Armenian Government Eyes Changes to Controversial Tax Reform Bill
YEREVAN – The Armenian government is discussing the possibility of making major changes to a controversial tax reform bill that was passed by the country’s parliament in June.
If passed, the bill would increase the income tax for those with a monthly salary over USD 250 from 26 per cent to up to 33 per cent, while decreasing the income tax for those earning USD 4,200 or more from 36 per cent to 33 per cent and from 24.4 per cent to 23 per cent for those earning less than USD 250, RFE/RL reported.
Armenia’s main opposition parties and several deputies from the ruling Republican Party have joined forces with business owners in opposing the bill, saying that it would profoundly cripple the private sector by hindering the growth of small and medium-sized businesses.

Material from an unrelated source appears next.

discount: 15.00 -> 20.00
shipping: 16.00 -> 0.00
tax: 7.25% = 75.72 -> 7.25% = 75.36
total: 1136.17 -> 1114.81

In response to the openly hostile pushback by the bill’s opponents, Prime Minister Hovik Abrahamyan has vowed to amend the bill ahead of its second reading in September.
Abrahamyan added that if the amended bill passes in its second reading, the reforms would be gradually phased in over a period of three to five years.

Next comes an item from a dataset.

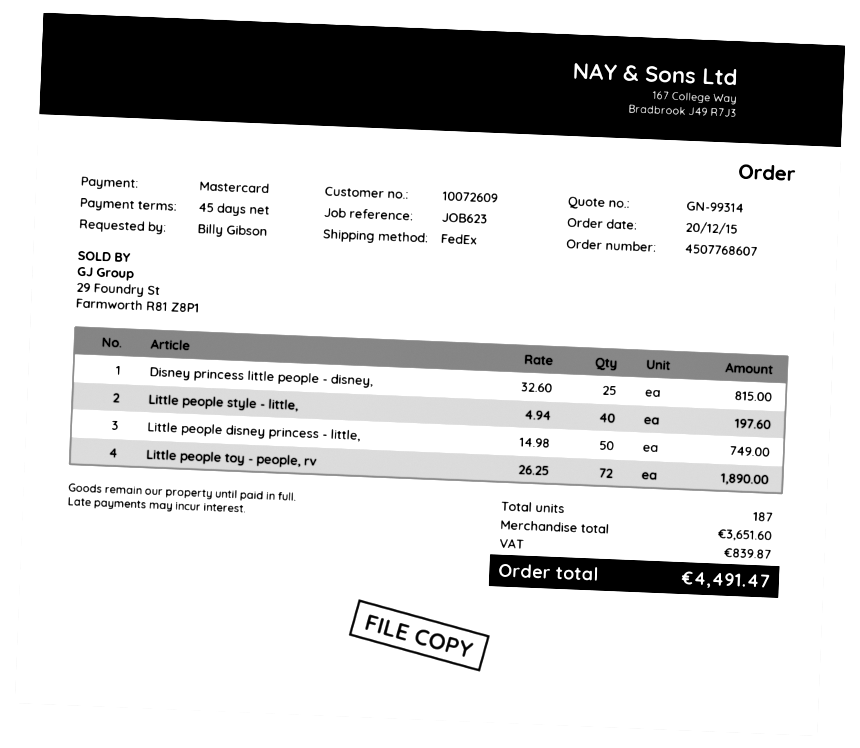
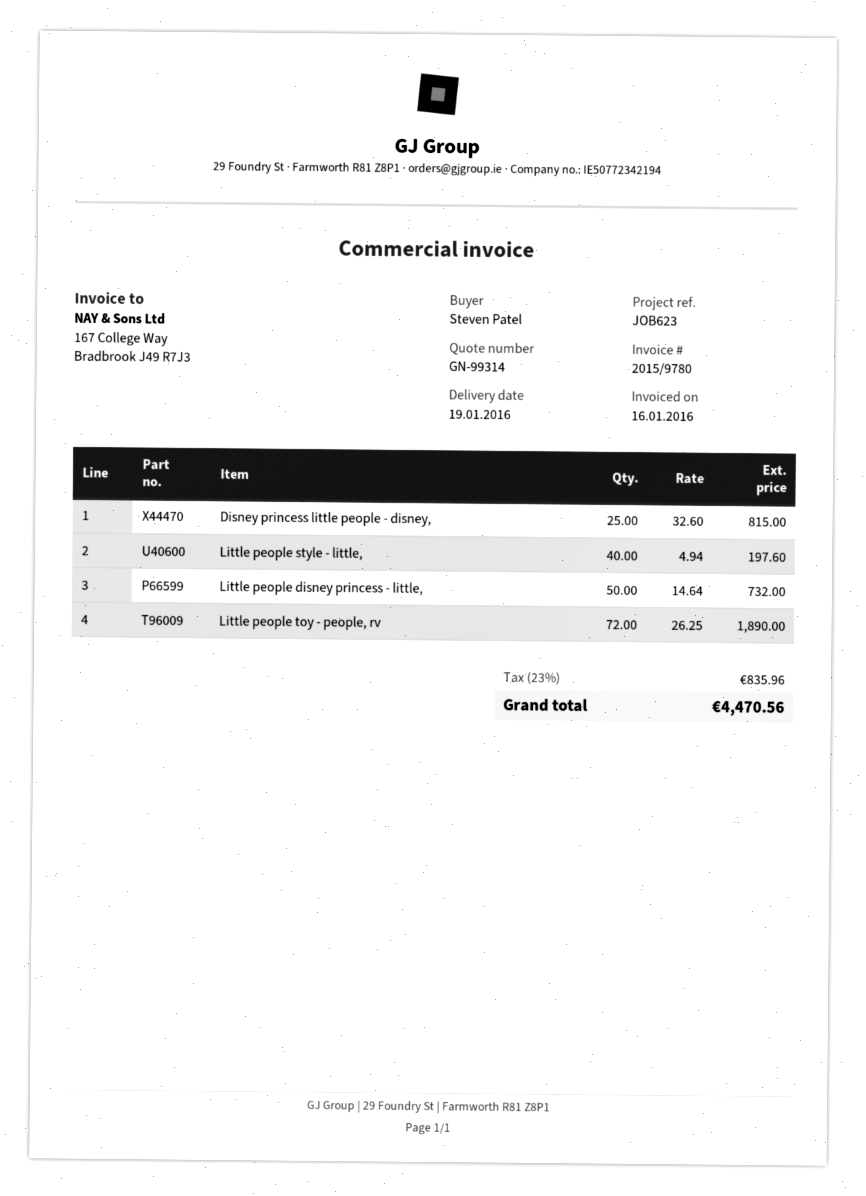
ordered by: Billy Gibson -> Steven Patel
Little people disney princess - little,: 50 x 14.98 = 749.00 -> 50 x 14.64 = 732.00
tax: 839.87 -> 835.96
total: 4491.47 -> 4470.56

Tax collection remains a thorny issue in Armenia despite significant improvements in recent years. The total amount of tax revenue collected in the country still only accounts for one-fifth of Armenia’s Gross Domestic Product – far behind its neighbors Georgia, Turkey and Azerbaijan.
A deep-rooted culture of tax evasion and systemic corruption contribute to the country's poor track record when it comes to tax collection.
In its June report, the IMF sharply criticized Armenia’s government for not doing more to crack down on those who avoid paying their taxes and advised President Serzh Sargsyan’s government to implement major structural reforms that including higher tax collections.